Goal of the exercise: Word for word, transcribe the data below from the line with "reference: CC-90533 -> CC-90353" to the line with "total: 2551.60 -> 2704.91", keeping both of those lines.

Available data:
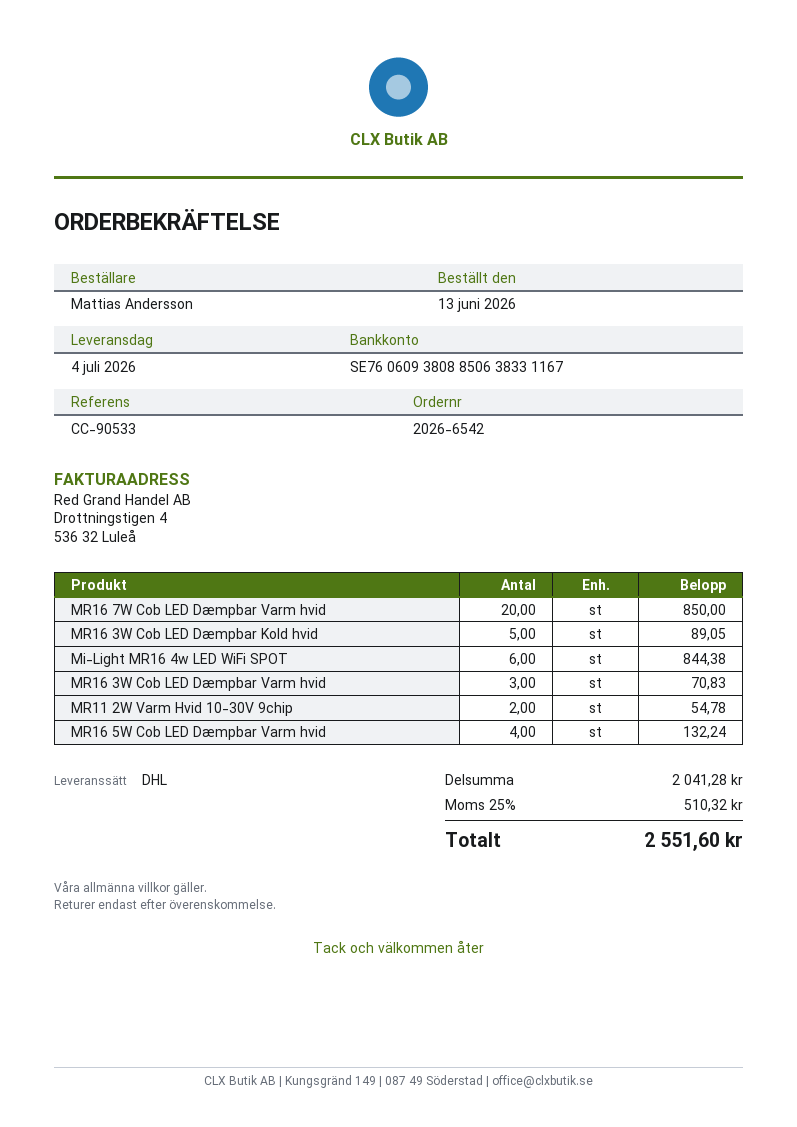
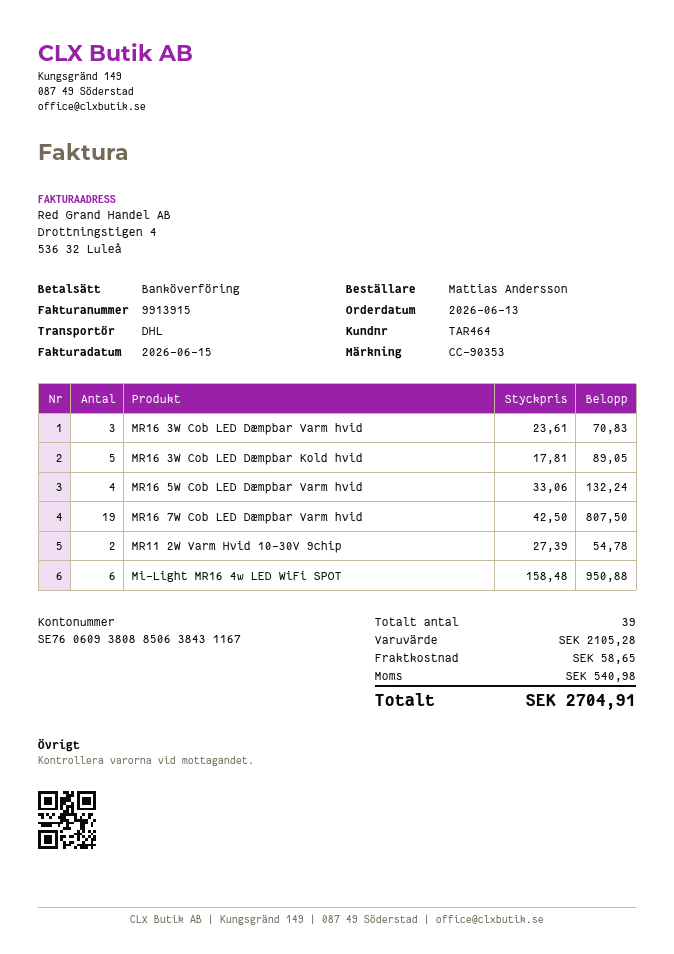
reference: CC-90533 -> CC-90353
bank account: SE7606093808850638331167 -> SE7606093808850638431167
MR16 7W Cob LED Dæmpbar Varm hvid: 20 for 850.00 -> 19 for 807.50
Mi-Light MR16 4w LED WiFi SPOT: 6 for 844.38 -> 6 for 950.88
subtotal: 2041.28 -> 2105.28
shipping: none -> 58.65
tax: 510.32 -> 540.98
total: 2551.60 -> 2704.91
---
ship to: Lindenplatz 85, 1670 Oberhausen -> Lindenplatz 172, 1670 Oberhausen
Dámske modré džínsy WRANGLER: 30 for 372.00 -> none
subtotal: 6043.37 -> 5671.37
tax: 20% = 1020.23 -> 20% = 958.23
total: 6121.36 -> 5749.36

Task answer:
reference: CC-90533 -> CC-90353
bank account: SE7606093808850638331167 -> SE7606093808850638431167
MR16 7W Cob LED Dæmpbar Varm hvid: 20 for 850.00 -> 19 for 807.50
Mi-Light MR16 4w LED WiFi SPOT: 6 for 844.38 -> 6 for 950.88
subtotal: 2041.28 -> 2105.28
shipping: none -> 58.65
tax: 510.32 -> 540.98
total: 2551.60 -> 2704.91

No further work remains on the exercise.